Le capitaine Truck, par innovation, est encore populaire, circonstance que lui-même attribue à ce qu’il est encore garçon.

Toast a eu de l’avancement : il se trouve à la tête d’une paneterie au moins égale à celle de son illustre maître, qui regarde son élévation à peu près des mêmes yeux dont Charles XII de Suède regardait celle de son grand rival Pierre après la bataille de Pultawa.

M. Leach fume maintenant son cigare et donne ses ordres sur son propre bord. Il parle déjà de son grand modèle comme d’un homme un peu suranné, il est vrai, mais qui avait du mérite dans son temps, quoique ce ne fût pas le mérite particulier qui est à la mode aujourd’hui.

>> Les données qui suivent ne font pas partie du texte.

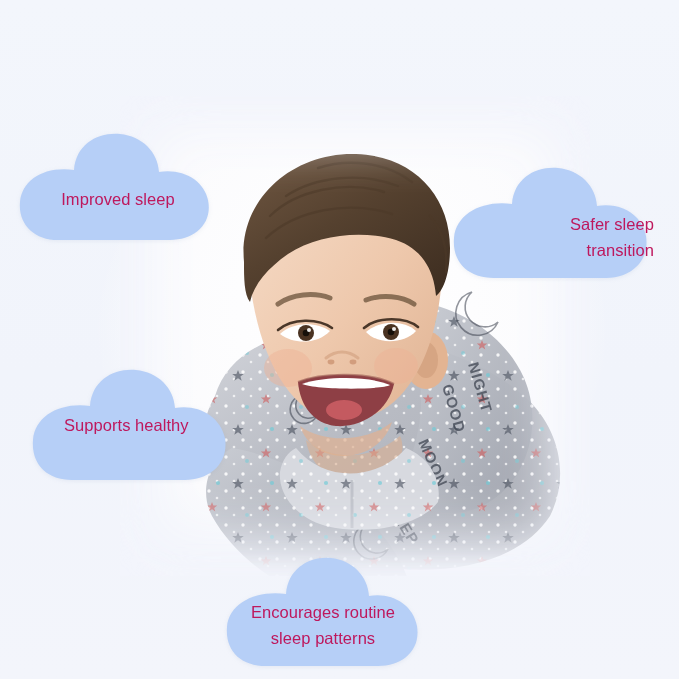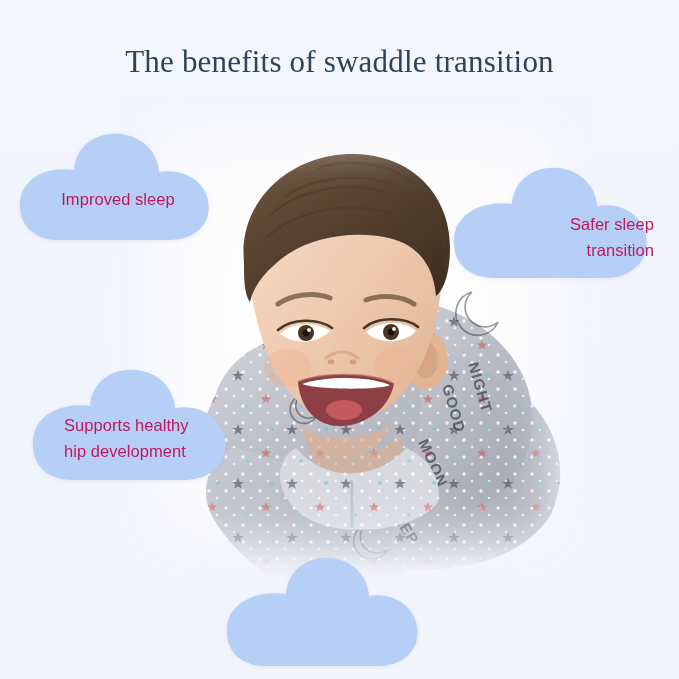--- a/index.html
+++ b/index.html
@@ -259,7 +259,6 @@
                 box-shadow: inset 0 0 56px 34px #f3f5fc, inset 0 0 22px 10px rgba(243,245,252,.85);"></div>
   </div>
 
-  <div class="title">The benefits of swaddle transition</div>
 
   <div class="cloud" id="cloud-1">
     <svg viewBox="0 0 208 120" xmlns="http://www.w3.org/2000/svg">

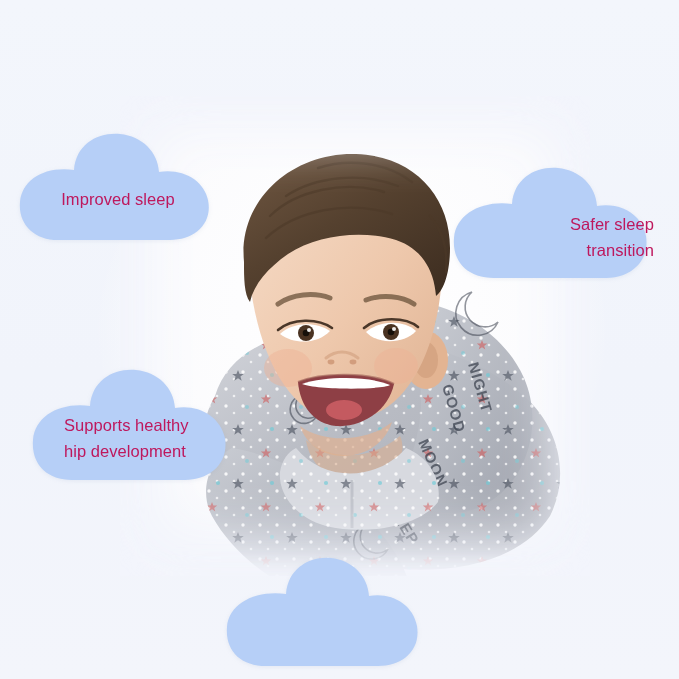--- a/index.html
+++ b/index.html
@@ -291,7 +291,6 @@
     </svg>
     <div class="cloud-text">
       <div>Supports healthy</div>
-      <div>hip development</div>
     </div>
   </div>
 

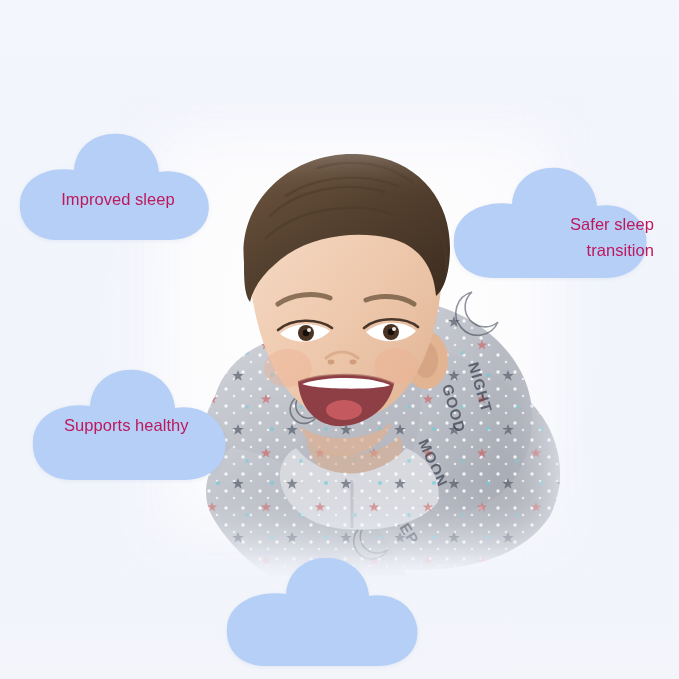--- a/index.html
+++ b/index.html
@@ -301,6 +301,10 @@
                C171 36 193 48 197 70 C201 95 182 110 158 110
                L46 110 C21 110 5 95 7 71 C9 47 36 34 66 38 Z" fill="#b6cff7"></path>
     </svg>
+    <div class="cloud-text">
+      <div>Encourages routine</div>
+      <div>sleep patterns</div>
+    </div>
   </div>
 
 </div>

Malgré ces légers changements, qui sont peut-être inévitables dans une période de temps aussi longue que celle de deux ans, dans un pays aussi énergique que l’Amérique, où rien ne semble être stationnaire que l’âge des actionnaires de tontines et des preneurs de baux sur trois vies, les principaux acteurs de ce livre conçurent l’un pour l’autre une estime cordiale, qui promet de survivre à la traversée, et qui ne manquera pas de les réunir presque tous dans la suite de l’ouvrage.